── EXERCISE DATA

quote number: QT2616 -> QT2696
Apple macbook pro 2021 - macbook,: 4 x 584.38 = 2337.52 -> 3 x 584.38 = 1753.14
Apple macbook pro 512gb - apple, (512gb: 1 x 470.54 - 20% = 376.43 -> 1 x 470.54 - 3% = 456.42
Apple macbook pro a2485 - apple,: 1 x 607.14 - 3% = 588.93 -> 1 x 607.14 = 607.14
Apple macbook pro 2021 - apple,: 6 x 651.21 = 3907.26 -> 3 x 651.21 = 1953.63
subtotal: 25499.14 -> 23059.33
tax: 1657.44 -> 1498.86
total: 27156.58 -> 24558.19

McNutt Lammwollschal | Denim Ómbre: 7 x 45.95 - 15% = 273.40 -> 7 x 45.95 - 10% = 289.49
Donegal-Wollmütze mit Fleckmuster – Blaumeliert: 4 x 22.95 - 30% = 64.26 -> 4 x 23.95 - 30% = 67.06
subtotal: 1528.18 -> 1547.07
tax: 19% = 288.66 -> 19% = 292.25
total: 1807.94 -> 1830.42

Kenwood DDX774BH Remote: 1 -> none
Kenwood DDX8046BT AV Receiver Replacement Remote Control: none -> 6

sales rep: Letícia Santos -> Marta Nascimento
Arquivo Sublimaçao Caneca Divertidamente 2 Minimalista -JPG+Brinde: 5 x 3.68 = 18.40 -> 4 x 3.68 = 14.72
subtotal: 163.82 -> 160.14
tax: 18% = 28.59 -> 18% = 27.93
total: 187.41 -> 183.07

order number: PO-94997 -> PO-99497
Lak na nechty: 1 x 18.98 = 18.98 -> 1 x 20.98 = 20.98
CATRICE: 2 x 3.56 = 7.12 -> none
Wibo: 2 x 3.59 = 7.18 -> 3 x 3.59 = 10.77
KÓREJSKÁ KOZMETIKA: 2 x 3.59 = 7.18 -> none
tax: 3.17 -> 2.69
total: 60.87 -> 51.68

────

## YOUR TASK
Reproduce the material above, every line of it, exactly.

## YOUR SOLUTION
quote number: QT2616 -> QT2696
Apple macbook pro 2021 - macbook,: 4 x 584.38 = 2337.52 -> 3 x 584.38 = 1753.14
Apple macbook pro 512gb - apple, (512gb: 1 x 470.54 - 20% = 376.43 -> 1 x 470.54 - 3% = 456.42
Apple macbook pro a2485 - apple,: 1 x 607.14 - 3% = 588.93 -> 1 x 607.14 = 607.14
Apple macbook pro 2021 - apple,: 6 x 651.21 = 3907.26 -> 3 x 651.21 = 1953.63
subtotal: 25499.14 -> 23059.33
tax: 1657.44 -> 1498.86
total: 27156.58 -> 24558.19

McNutt Lammwollschal | Denim Ómbre: 7 x 45.95 - 15% = 273.40 -> 7 x 45.95 - 10% = 289.49
Donegal-Wollmütze mit Fleckmuster – Blaumeliert: 4 x 22.95 - 30% = 64.26 -> 4 x 23.95 - 30% = 67.06
subtotal: 1528.18 -> 1547.07
tax: 19% = 288.66 -> 19% = 292.25
total: 1807.94 -> 1830.42

Kenwood DDX774BH Remote: 1 -> none
Kenwood DDX8046BT AV Receiver Replacement Remote Control: none -> 6

sales rep: Letícia Santos -> Marta Nascimento
Arquivo Sublimaçao Caneca Divertidamente 2 Minimalista -JPG+Brinde: 5 x 3.68 = 18.40 -> 4 x 3.68 = 14.72
subtotal: 163.82 -> 160.14
tax: 18% = 28.59 -> 18% = 27.93
total: 187.41 -> 183.07

order number: PO-94997 -> PO-99497
Lak na nechty: 1 x 18.98 = 18.98 -> 1 x 20.98 = 20.98
CATRICE: 2 x 3.56 = 7.12 -> none
Wibo: 2 x 3.59 = 7.18 -> 3 x 3.59 = 10.77
KÓREJSKÁ KOZMETIKA: 2 x 3.59 = 7.18 -> none
tax: 3.17 -> 2.69
total: 60.87 -> 51.68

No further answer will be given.